* Your instructions: The lines you return must be all those in the data that hold the string "shipping".

* Records supplied:

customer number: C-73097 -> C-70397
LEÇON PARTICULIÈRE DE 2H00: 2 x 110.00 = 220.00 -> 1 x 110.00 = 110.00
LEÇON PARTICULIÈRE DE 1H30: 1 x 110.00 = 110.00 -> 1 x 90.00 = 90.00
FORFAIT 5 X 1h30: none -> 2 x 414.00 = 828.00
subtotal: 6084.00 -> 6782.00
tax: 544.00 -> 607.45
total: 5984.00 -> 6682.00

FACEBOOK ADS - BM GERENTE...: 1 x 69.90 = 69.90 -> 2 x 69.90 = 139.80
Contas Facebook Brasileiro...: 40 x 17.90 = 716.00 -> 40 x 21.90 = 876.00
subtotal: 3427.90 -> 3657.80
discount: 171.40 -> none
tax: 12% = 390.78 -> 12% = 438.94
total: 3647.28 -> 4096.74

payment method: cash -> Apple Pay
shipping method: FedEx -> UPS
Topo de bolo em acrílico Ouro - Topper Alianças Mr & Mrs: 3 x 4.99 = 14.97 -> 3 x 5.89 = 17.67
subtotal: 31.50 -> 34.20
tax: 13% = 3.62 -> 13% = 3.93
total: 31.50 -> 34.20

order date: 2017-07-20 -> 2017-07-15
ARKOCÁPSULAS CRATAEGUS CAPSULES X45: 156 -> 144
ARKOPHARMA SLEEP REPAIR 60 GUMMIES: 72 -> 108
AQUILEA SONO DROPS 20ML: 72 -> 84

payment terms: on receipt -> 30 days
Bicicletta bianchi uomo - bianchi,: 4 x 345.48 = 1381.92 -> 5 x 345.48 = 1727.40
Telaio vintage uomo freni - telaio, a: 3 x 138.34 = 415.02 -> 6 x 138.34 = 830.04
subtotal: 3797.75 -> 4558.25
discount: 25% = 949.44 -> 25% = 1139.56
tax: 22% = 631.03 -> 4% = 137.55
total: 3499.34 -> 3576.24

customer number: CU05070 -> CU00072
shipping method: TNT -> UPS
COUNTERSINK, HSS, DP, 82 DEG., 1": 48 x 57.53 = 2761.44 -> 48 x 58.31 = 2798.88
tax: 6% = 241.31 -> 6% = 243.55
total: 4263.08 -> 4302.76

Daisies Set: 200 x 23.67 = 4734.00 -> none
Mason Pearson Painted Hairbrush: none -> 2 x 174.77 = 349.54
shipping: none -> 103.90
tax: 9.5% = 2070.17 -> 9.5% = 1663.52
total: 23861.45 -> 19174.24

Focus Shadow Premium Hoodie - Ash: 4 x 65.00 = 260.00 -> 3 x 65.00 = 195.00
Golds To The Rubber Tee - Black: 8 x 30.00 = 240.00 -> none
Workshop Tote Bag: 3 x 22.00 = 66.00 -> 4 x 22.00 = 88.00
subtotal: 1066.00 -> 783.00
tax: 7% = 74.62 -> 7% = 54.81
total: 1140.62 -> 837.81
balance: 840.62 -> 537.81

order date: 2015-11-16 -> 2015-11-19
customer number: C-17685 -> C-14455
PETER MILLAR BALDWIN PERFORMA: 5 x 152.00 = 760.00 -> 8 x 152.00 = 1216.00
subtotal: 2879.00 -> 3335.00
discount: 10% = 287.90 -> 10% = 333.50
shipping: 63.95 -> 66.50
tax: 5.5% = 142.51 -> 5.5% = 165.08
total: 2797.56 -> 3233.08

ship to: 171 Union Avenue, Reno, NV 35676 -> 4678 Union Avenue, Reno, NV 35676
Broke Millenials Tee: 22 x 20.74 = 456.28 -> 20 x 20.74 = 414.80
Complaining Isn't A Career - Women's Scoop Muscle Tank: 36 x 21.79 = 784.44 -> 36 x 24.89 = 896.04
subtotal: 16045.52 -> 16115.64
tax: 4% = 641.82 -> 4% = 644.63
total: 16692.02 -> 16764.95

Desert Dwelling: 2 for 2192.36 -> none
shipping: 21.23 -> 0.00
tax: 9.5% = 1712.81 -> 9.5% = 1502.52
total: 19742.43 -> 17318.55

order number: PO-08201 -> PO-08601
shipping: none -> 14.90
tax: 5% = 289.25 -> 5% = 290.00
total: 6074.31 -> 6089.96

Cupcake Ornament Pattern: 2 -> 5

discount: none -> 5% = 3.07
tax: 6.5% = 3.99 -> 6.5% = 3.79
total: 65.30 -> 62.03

* Exercise output:
shipping method: FedEx -> UPS
shipping method: TNT -> UPS
shipping: none -> 103.90
shipping: 63.95 -> 66.50
shipping: 21.23 -> 0.00
shipping: none -> 14.90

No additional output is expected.